Bcl-2/Bcl-xL inhibition predominantly synergistically enhances the anti-neoplastic activity of a low-dose CUSP9 repurposed drug regime against glioblastoma.

Abstract

Drug repurposing represents a promising approach to safely accelerate the clinical application of therapeutics with anti-cancer activity. In this study, we examined whether inhibition of the anti-apoptotic Bcl-2 family proteins Bcl-2 and Bcl-xL enhances the biological effects of the repurposed CUSP9 regimen in an in vitro setting of glioblastoma. We applied 3-[4,5-dimethylthiazol-2-yl]-2,5-diphenyltetrazolium bromide assays to assess cellular proliferation. Annexin V/propidium iodide and tetramethylrhodamine, ethyl ester staining were used to examine apoptosis. Western blotting, RT-PCR, and specific knockdown experiments using siRNA were employed to examine molecular mechanisms of action. Bcl-2/Bcl-xL inhibition exerted synergistic anti-proliferative effects across established, primary cultured, and stem-like glioblastoma cells when combined with CUSP9 which had been reduced to only one tenth of its proposed original concentration (CUSP9-LD). The combination treatment also led to enhanced apoptosis with loss of mitochondrial membrane potential and activation of caspases.

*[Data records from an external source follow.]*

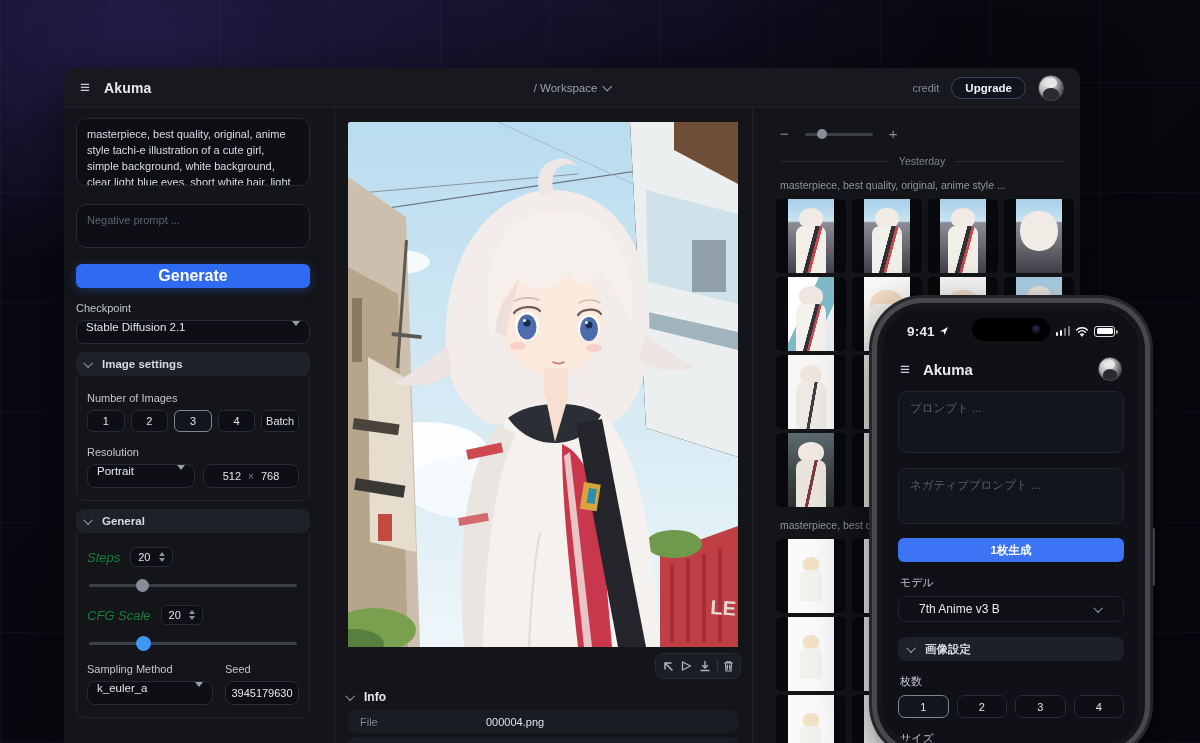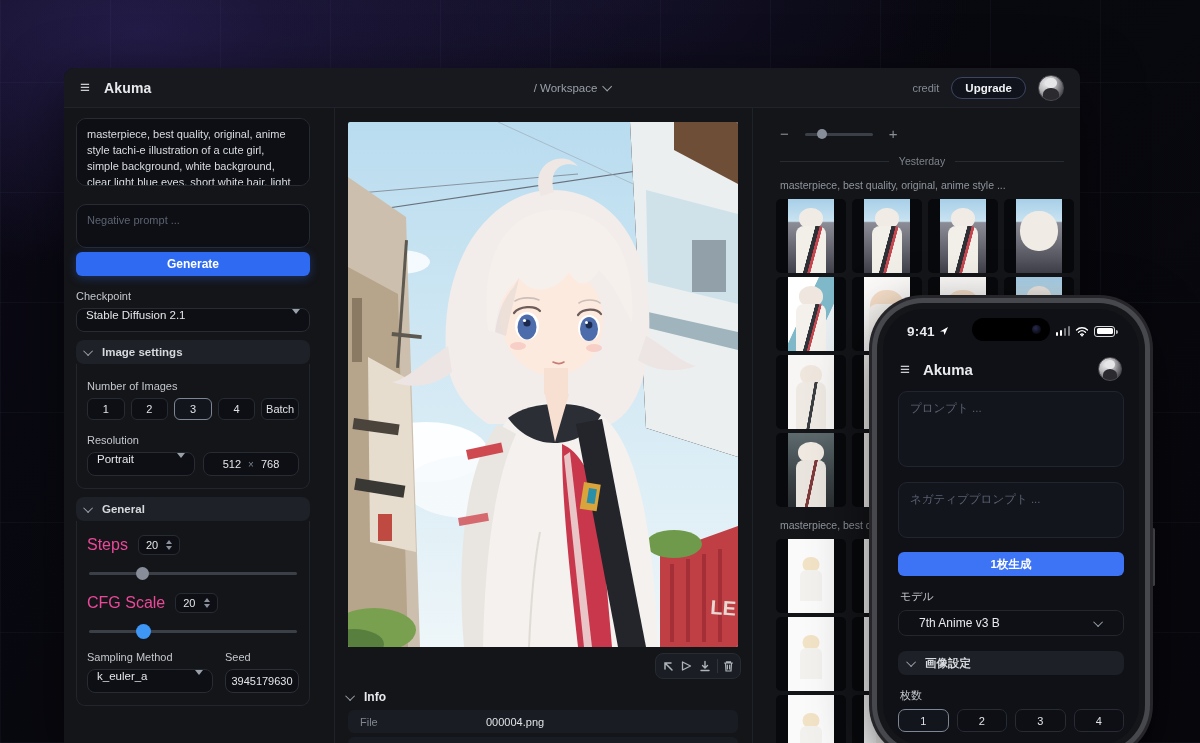"Generate" .btn-generate { font-size: 12px -> 16px; margin-top: 0 -> 12px }
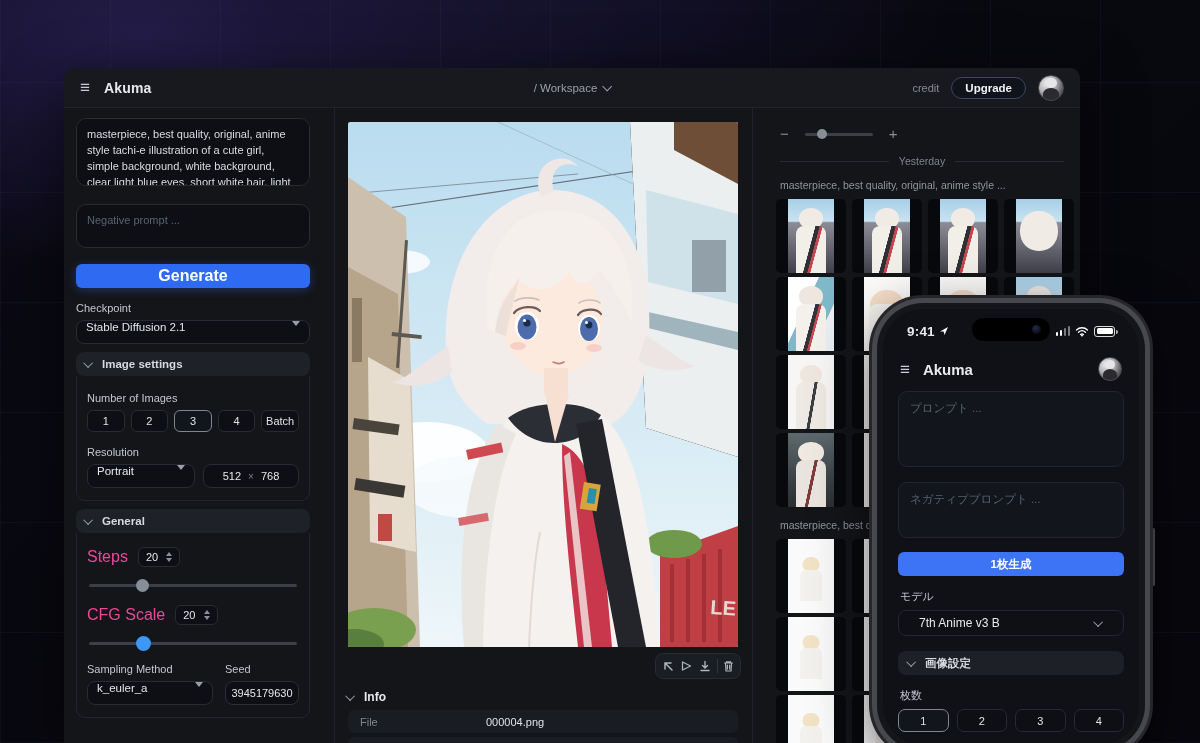"プロンプト ..." .p-ta1 { height: 76px -> 62px }
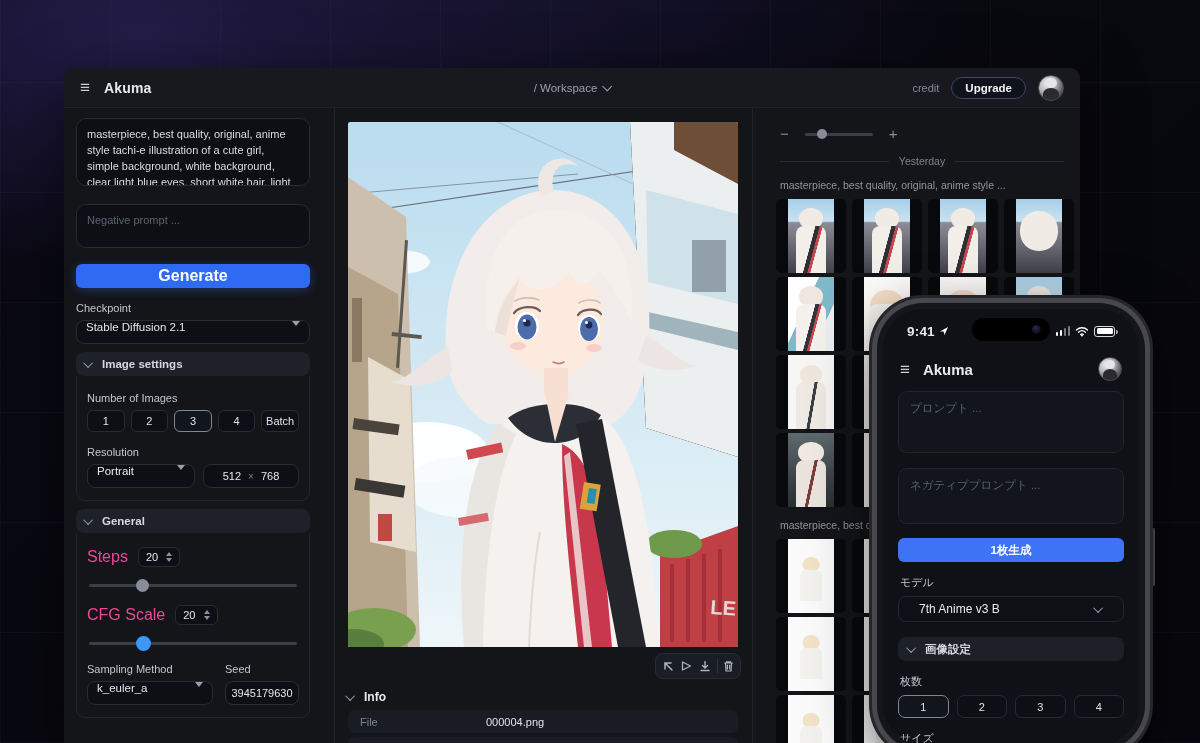"Steps" .inline-row .rl { color: #ec4899 -> #15803d; font-size: 16px -> 13px; font-style: none -> italic }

On the molecular level, CUSP9-LD counteracted ABT263-mediated up-regulation of Mcl-1. Silencing of Mcl-1 enhanced ABT263-mediated apoptosis which indicates that down-regulation of Mcl-1 is crucial for the induction of cell death by the combination treatment. These data suggest that Bcl-2/Bcl-xL inhibition enhances the susceptibility of glioblastoma cells towards CUSP9, allowing dramatic dose reduction and potentially decreased toxicity when applied clinically. A clinical trial involving the original CUSP doses (CUSP9v3) is currently ongoing in our institution (NCT02770378). The Bcl-2/Bcl-xL inhibitor ABT263 is in clinical trials and might represent a valuable adjunct to the original CUSP.